ABERMAN: If you’re correct, and, by the way, I think you are, a lot of the efforts right now around developing skills, developing employees, are all based upon training for a specific job or training for a specific technology. Do you think that’s the right way to approach creating the right workforce?

MURPHY: I don’t, actually. it seems to be the growing trend that everybody needs to partner up with a community college to provide the most specific skills training, maybe in this particular software language, or a vocational trade, or something along those lines. And to the extent that they create a baseline of knowledge and information know-how, they are good. But the future of what people will do, again, is not known. And my favorite example has, really, come out of the world of software development.

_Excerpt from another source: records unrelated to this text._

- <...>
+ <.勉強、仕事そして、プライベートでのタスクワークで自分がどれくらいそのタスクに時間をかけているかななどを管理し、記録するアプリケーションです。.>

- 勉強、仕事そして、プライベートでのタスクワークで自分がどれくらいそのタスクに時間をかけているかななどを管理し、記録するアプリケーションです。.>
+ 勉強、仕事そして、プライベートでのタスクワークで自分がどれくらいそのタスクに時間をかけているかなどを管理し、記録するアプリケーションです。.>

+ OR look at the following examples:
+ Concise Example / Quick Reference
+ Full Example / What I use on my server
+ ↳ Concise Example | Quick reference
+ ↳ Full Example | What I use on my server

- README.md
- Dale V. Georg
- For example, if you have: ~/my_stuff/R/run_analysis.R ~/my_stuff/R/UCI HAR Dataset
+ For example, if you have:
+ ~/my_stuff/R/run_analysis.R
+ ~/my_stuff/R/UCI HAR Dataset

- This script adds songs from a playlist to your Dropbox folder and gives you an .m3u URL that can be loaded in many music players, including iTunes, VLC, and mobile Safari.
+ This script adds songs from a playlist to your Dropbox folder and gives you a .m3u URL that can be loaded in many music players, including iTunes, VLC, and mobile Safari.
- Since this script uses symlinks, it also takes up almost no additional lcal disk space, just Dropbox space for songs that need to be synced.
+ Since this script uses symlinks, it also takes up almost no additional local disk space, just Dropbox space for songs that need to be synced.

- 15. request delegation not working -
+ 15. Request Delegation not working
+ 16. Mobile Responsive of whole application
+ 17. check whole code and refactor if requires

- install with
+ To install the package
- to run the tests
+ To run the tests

Specifically, I’ve got two great examples. One is the most popular language right now, or one of the most popular languages or platforms to create mobile apps, it’s called React Native–that didn’t exist three or four years ago. I remember looking at a job hosting in 2012 for an iOS developer–this is the software platform that’s used to build apps for your iPhone. And, in 2012, they were looking for a person that had ten years of iOS development experience. The problem was that the iOS platform hadn’t existed but for five years. So, you just can’t learn today a language that doesn’t yet exist, and people are going to college, and they get a four year degree, and they can’t go into college and start learning something that will be invented while they’re at college. So, instead of learning specific skills, it’s really around learning how to learn, and how to learn as quickly as you possibly can, whereas in the past, maybe the core thing that somebody needed was a high IQ to really be able to demonstrate a high level of intelligence.

The future is really going to hinge upon something that I would call CQ. CQ is one’s change quotient. In other words, how adaptable are you to change? How quickly can you learn something brand new and apply it in a way that adds value? That’s, fundamentally, what most employers are looking for is, who can come into my organization and add value as quickly as possible, and come up to speed as quickly as possible, and be a contributor?

ABERMAN: Well, Alex, thanks for taking the time to talk with us about these trends, and disabusing us of some misapprehension we mare share about what the future holds.